**Required action**: Print the records below exactly, with no pictures.

**Data for review**:

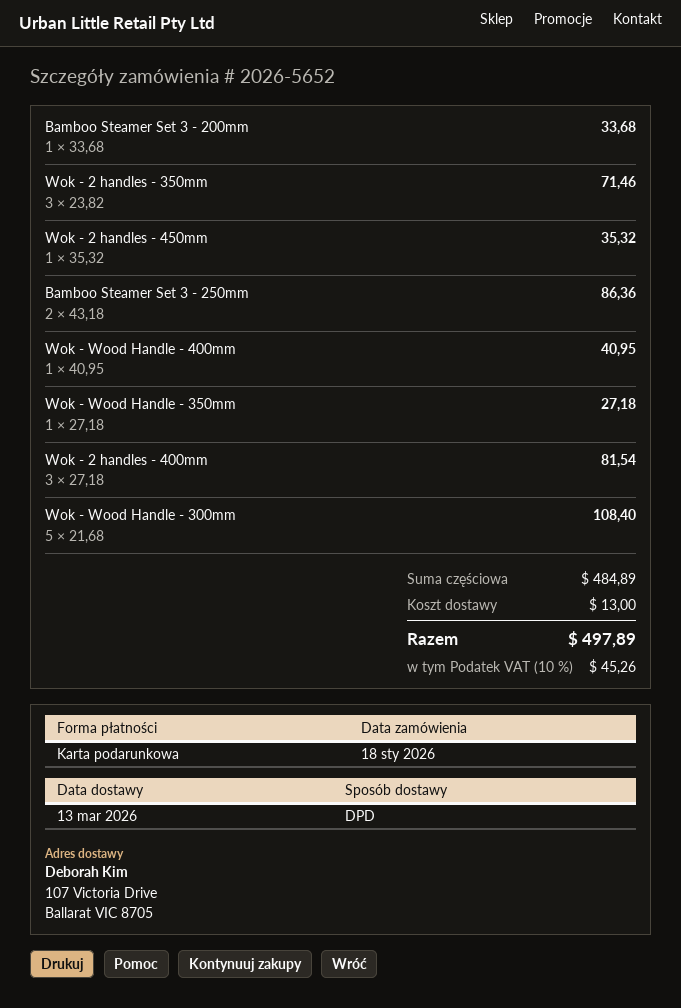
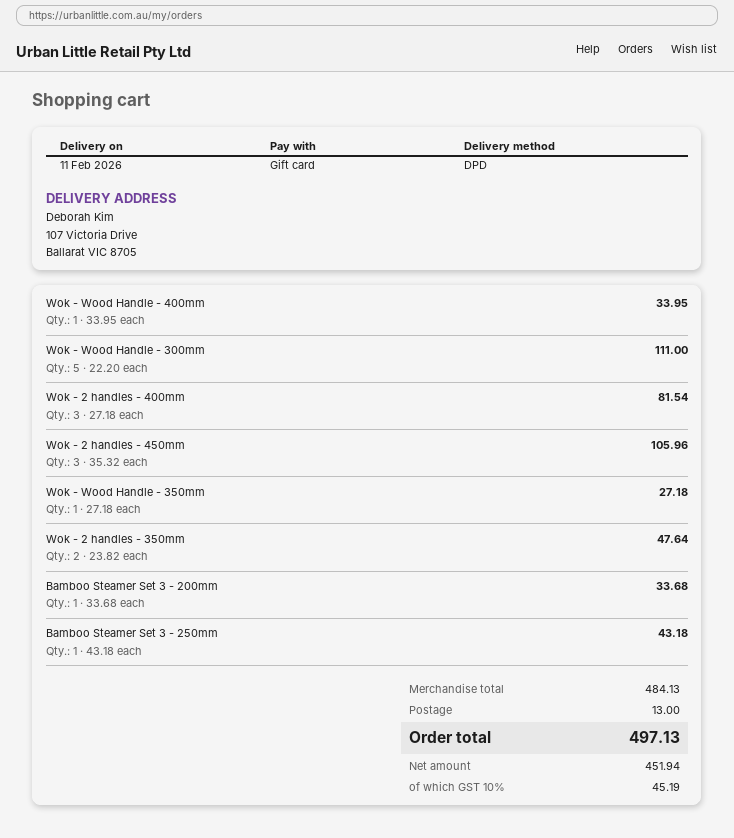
delivery date: 2026-03-13 -> 2026-02-11
Wok - 2 handles - 350mm: 3 x 23.82 = 71.46 -> 2 x 23.82 = 47.64
Wok - 2 handles - 450mm: 1 x 35.32 = 35.32 -> 3 x 35.32 = 105.96
Bamboo Steamer Set 3 - 250mm: 2 x 43.18 = 86.36 -> 1 x 43.18 = 43.18
Wok - Wood Handle - 400mm: 1 x 40.95 = 40.95 -> 1 x 33.95 = 33.95
Wok - Wood Handle - 300mm: 5 x 21.68 = 108.40 -> 5 x 22.20 = 111.00
subtotal: 484.89 -> 484.13
tax: 10% = 45.26 -> 10% = 45.19
total: 497.89 -> 497.13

**Answer area**:
delivery date: 2026-03-13 -> 2026-02-11
Wok - 2 handles - 350mm: 3 x 23.82 = 71.46 -> 2 x 23.82 = 47.64
Wok - 2 handles - 450mm: 1 x 35.32 = 35.32 -> 3 x 35.32 = 105.96
Bamboo Steamer Set 3 - 250mm: 2 x 43.18 = 86.36 -> 1 x 43.18 = 43.18
Wok - Wood Handle - 400mm: 1 x 40.95 = 40.95 -> 1 x 33.95 = 33.95
Wok - Wood Handle - 300mm: 5 x 21.68 = 108.40 -> 5 x 22.20 = 111.00
subtotal: 484.89 -> 484.13
tax: 10% = 45.26 -> 10% = 45.19
total: 497.89 -> 497.13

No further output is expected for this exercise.